> RECORDS PROVIDED
+ + + +

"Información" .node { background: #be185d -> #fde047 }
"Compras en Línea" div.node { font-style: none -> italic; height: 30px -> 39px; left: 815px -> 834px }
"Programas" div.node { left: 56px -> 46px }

+ + + +

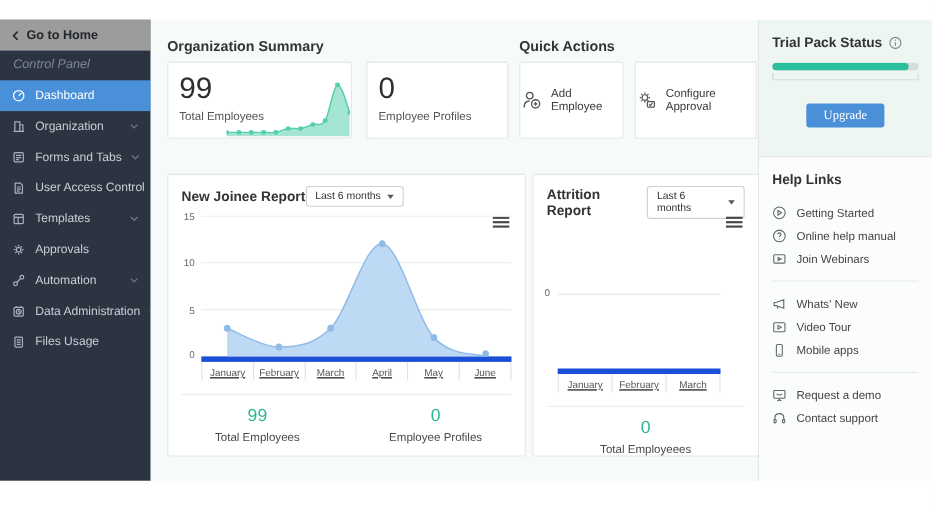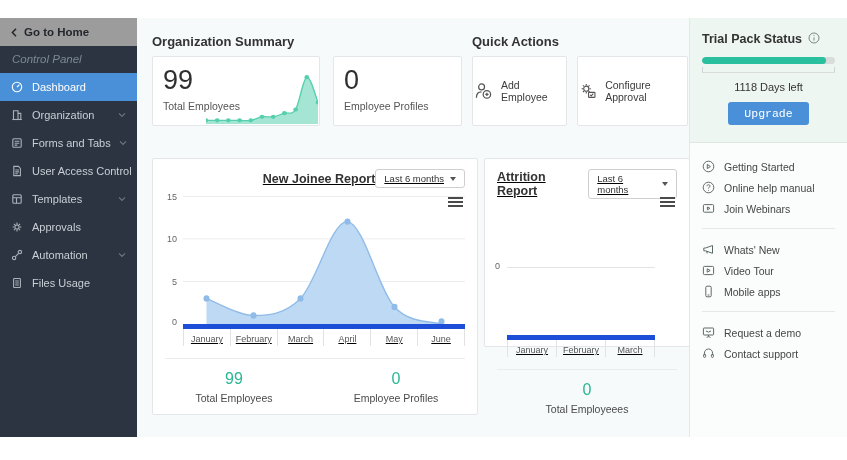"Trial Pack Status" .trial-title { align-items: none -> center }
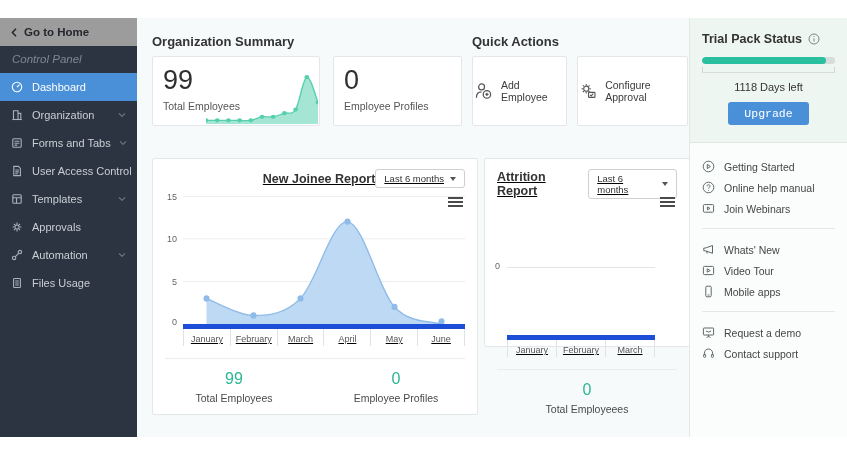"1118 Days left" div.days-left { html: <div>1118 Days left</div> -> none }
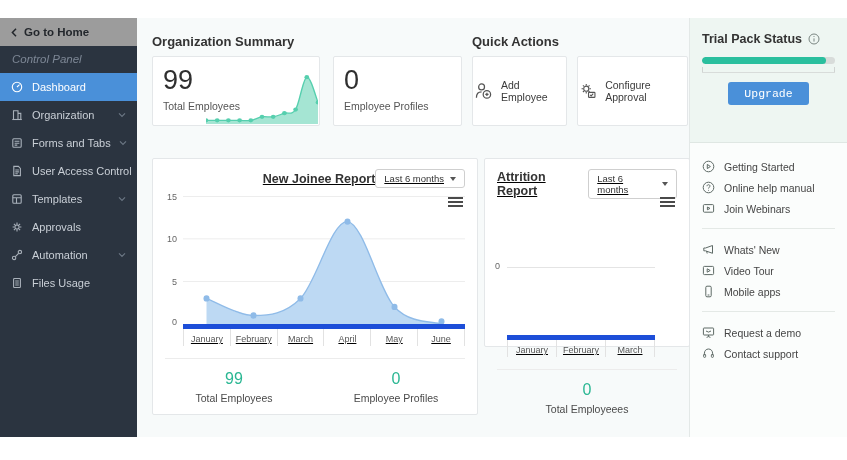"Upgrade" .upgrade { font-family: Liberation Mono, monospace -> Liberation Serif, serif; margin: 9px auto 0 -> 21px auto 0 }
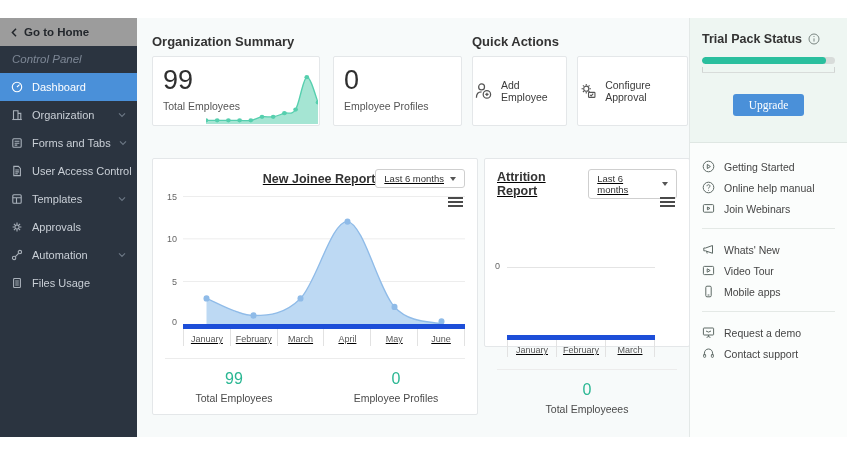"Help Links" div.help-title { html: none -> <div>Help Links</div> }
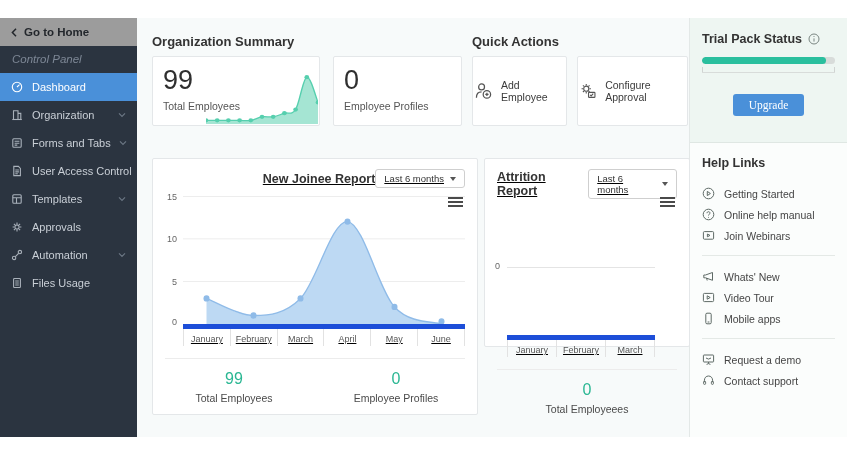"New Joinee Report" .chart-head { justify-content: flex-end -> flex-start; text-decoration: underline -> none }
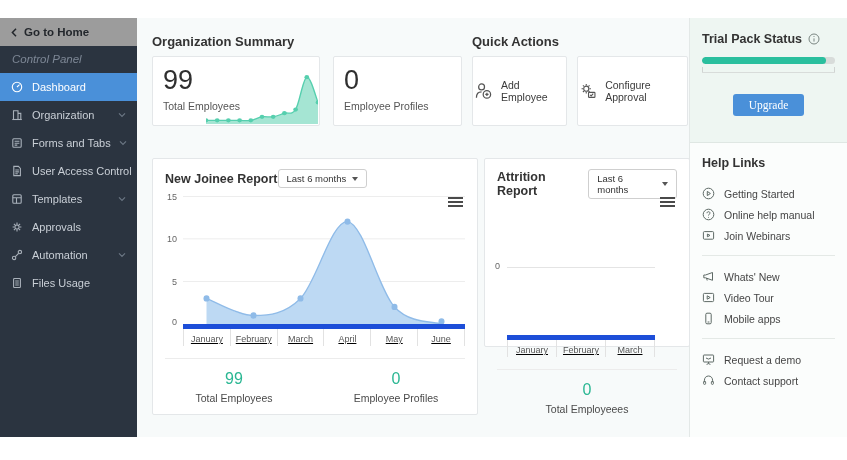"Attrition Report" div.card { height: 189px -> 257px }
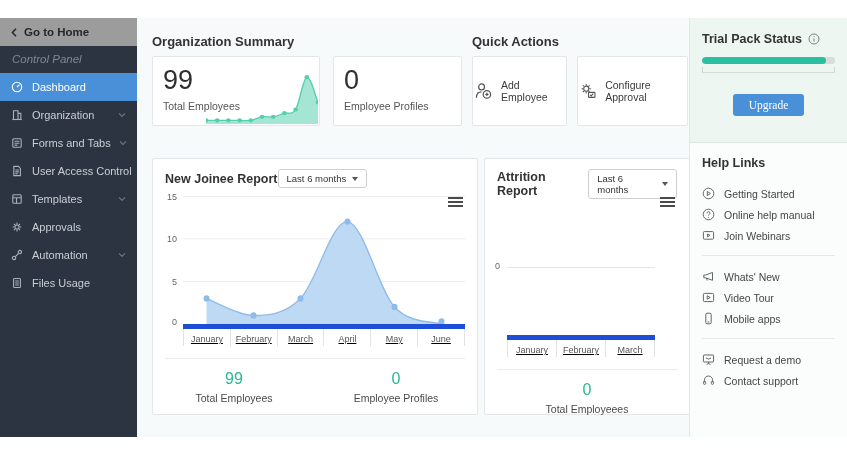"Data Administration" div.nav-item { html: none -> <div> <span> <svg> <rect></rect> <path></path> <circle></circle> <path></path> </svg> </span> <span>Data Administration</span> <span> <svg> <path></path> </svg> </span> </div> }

+ + + +

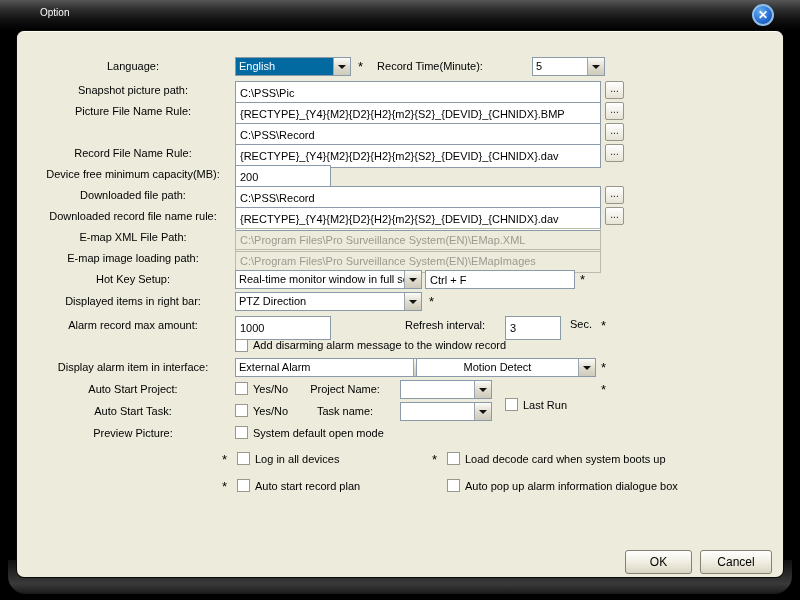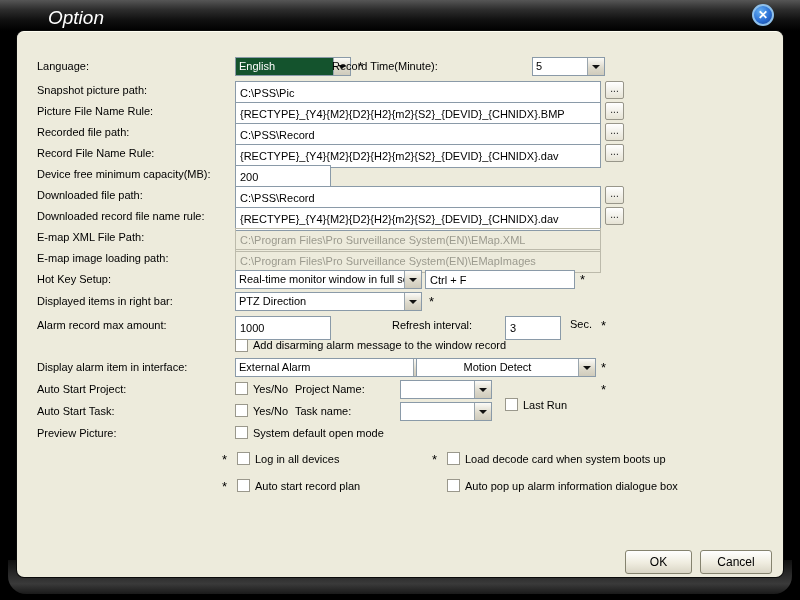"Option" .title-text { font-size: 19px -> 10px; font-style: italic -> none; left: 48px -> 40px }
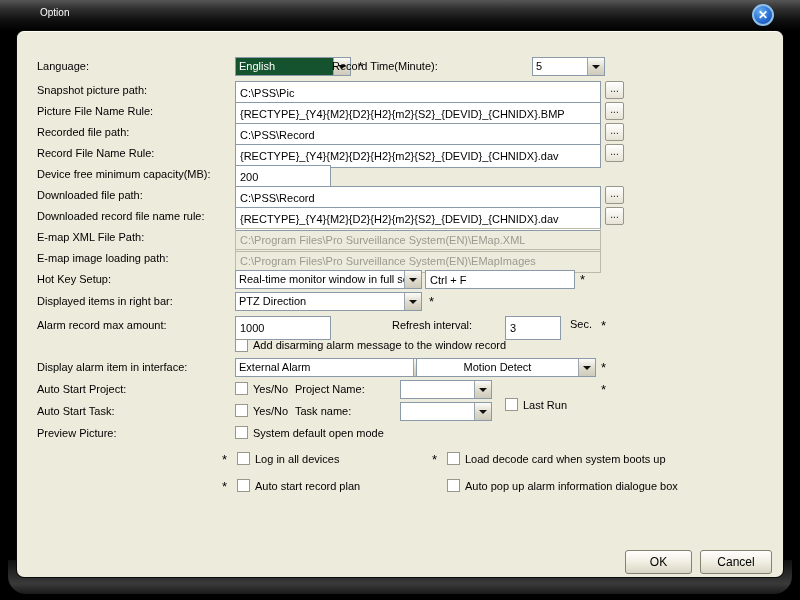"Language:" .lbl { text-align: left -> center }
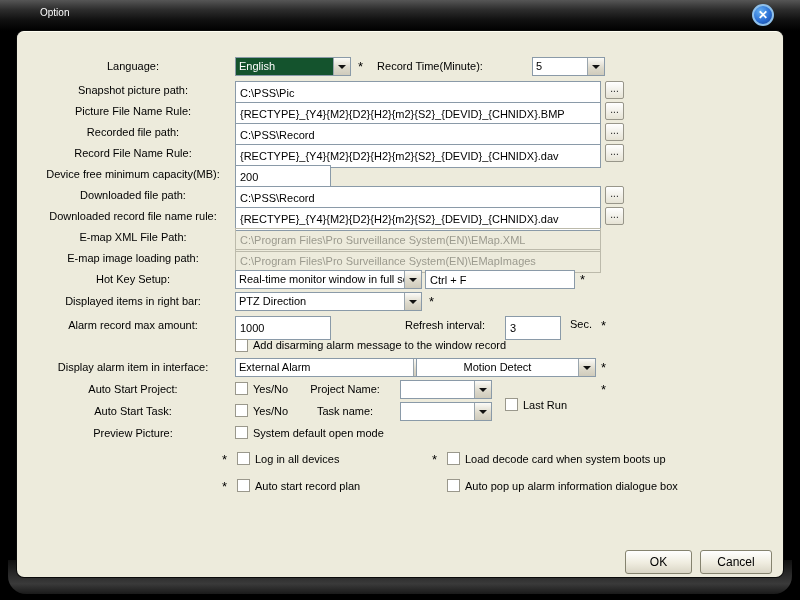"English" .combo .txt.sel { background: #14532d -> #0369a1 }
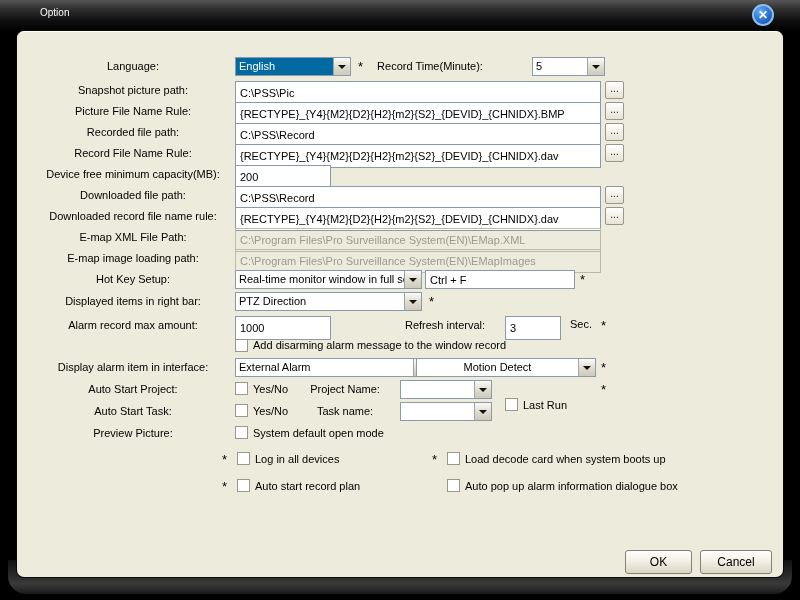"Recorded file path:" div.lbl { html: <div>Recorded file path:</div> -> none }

+ + + +

> DESCRIPTION OF THE TASK
Would you set down only the lines above from the line with "background: #14532d ->" to the line with "html: <div>Recorded file", both included, exactly as they stand and without the pictures?

> ANSWER
"English" .combo .txt.sel { background: #14532d -> #0369a1 }
"Recorded file path:" div.lbl { html: <div>Recorded file path:</div> -> none }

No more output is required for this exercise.